Who do you write your CV for?

The Independent today carries an article pointing out that for entry level positions the screener/employer spends 8.8 seconds on average on the first assessment of a CV.

It is my experience that far too often CV’s are written to satisfy the ego of the author rather than to suit the employment process that is being entered into. If done properly the CV can even be a tool to first ensure selection for interview and then to steer the interview process towards the strengths of the aspirant. In fact the first page must be written primarily to get past a screener and be called for an interview. Thereafter the entire CV can help to steer the subsequent process.

Writing Your CV

How to use your CV to “control” the subsequent interview

…… The process must start not with the applicant’s credentials and his capabilities but with the capabilities and experience being sought. Every CV – before being written – must consider that it has to be directed at two classes of readers and has two principal objectives:

  1. First it must lead a “screener” to select the applicant for a subsequent interview.
  2. Second it must encourage the interviewer – either before the interview or even during the interview – to travel down preferred paths leading to a conclusion in favour of the applicant.

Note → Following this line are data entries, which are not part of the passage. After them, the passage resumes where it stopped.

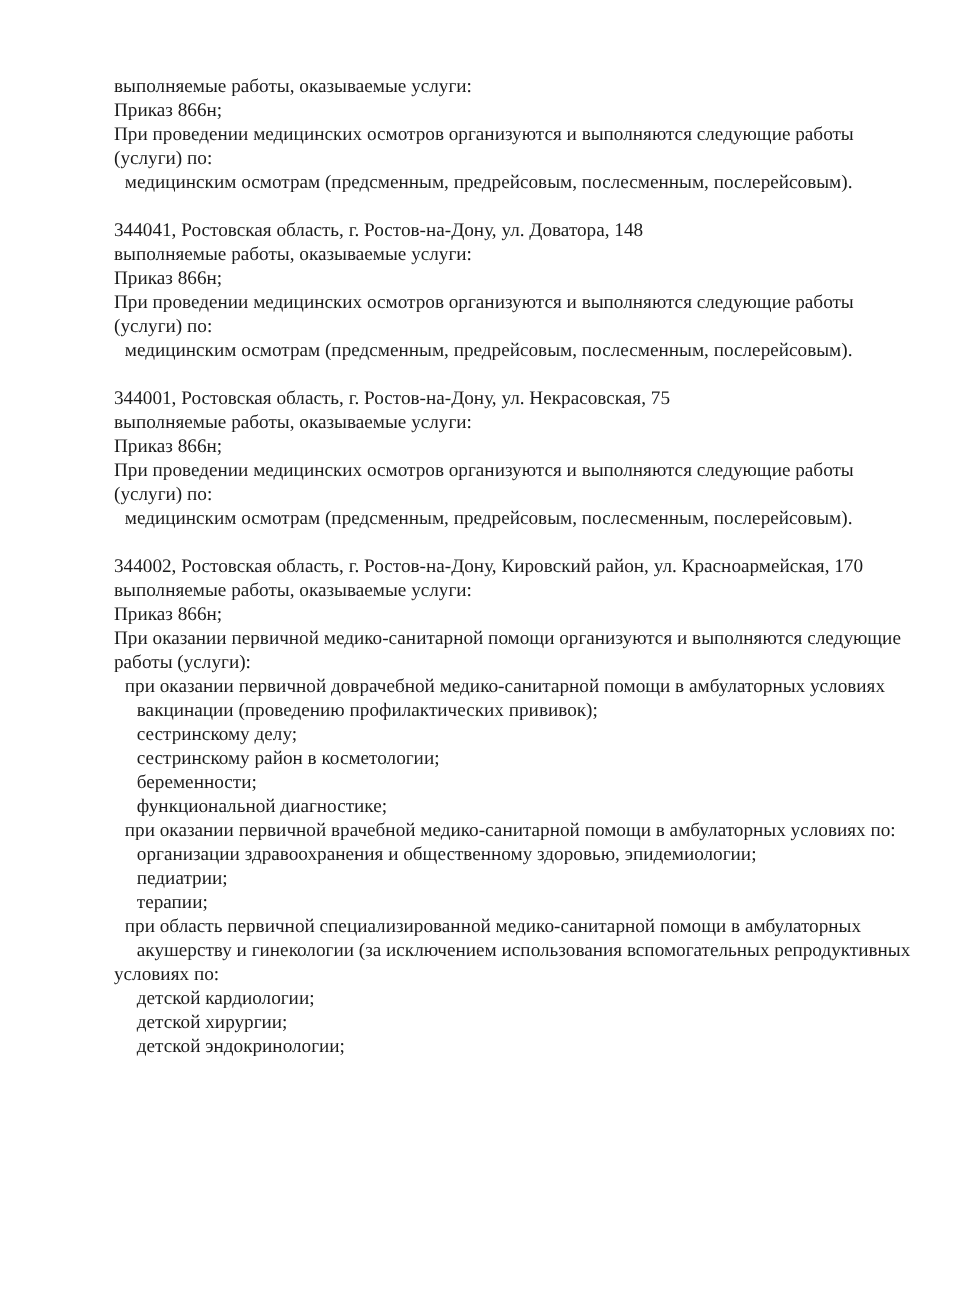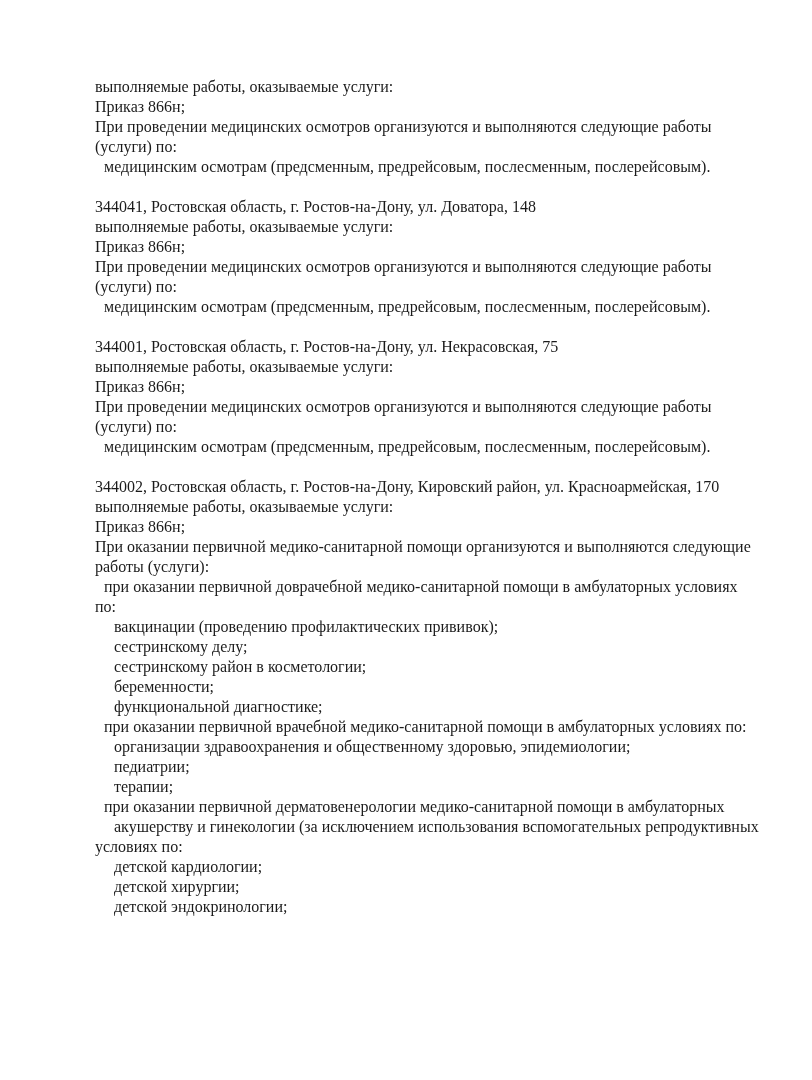"выполняемые работы, оказываемые услуги:" .section { margin: 16px 0 20px 0 -> 2px 0 20px 0 }
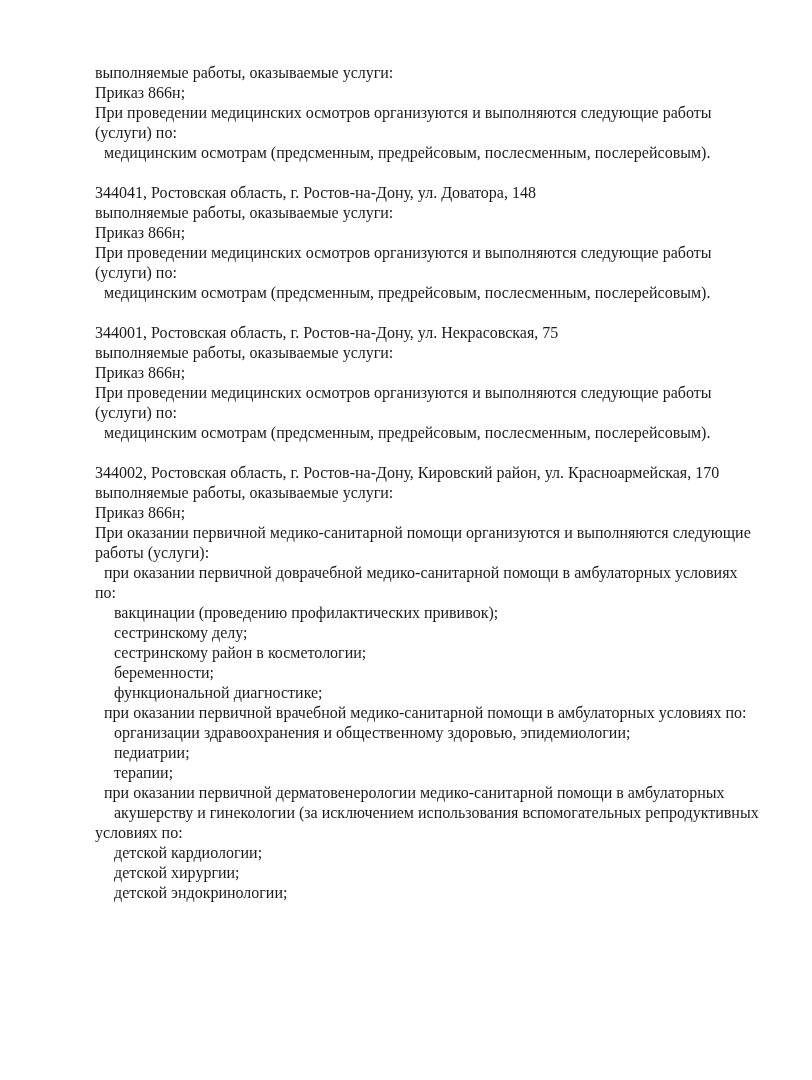"по:" div.line { html: <div>по:</div> -> none }
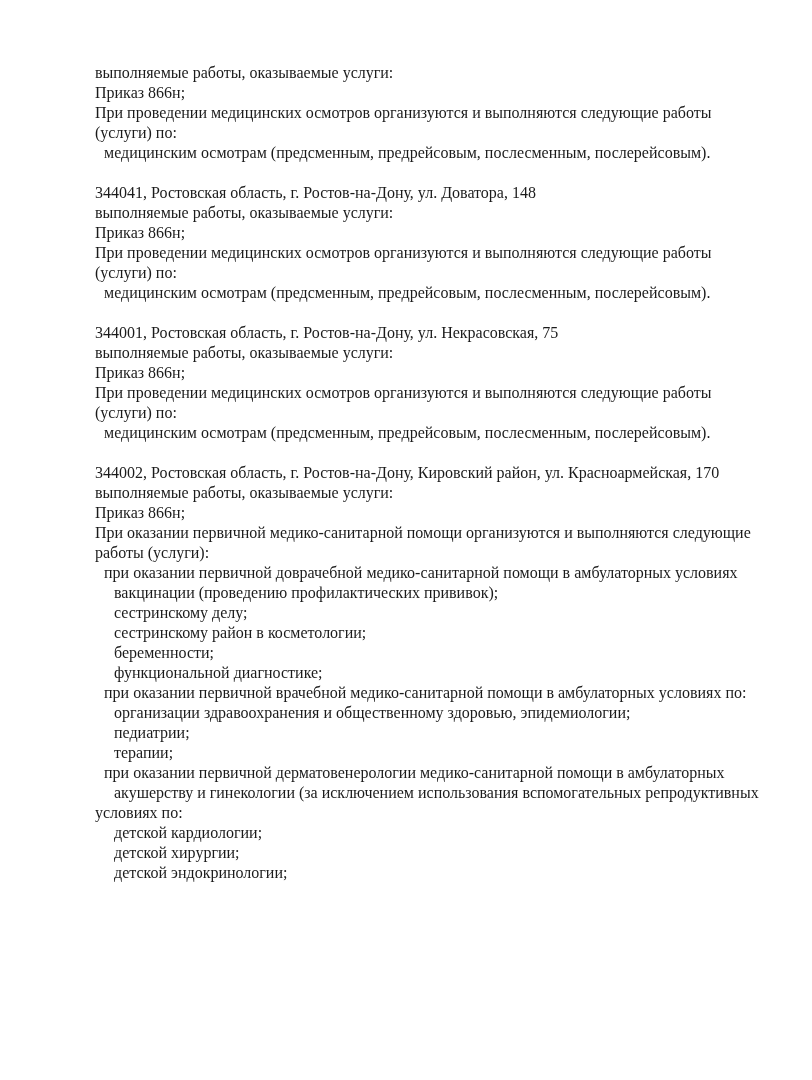"при оказании первичной" div.line { text: оказании первичной дерматовенерологии -> область первичной специализированной }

A screener who is selecting candidates to be called for interview may spend less than a minute on looking at a CV. He rarely gets past the first page.

Independant:

Young people may spend hours preparing their CV for employers to pore over, but research shows that just 8.8 seconds is spent studying any one person’s curriculum vitae in a process that has become “Tinderised”.

According to the UK’s youth programme, National Citizen Service, the pressure on employers to get through hundreds of CVs for entry level jobs has doubled, leading to less time being spent on prospective employees’ initial applications.

The average number of applications to these roles over the past two years leaped from 46 in 2013 to 93 today, and out of the 500 employers surveyed, one in 10 larger businesses, who staff more than 250 people, say they are seeing more than 400 applications for entry level jobs advertised.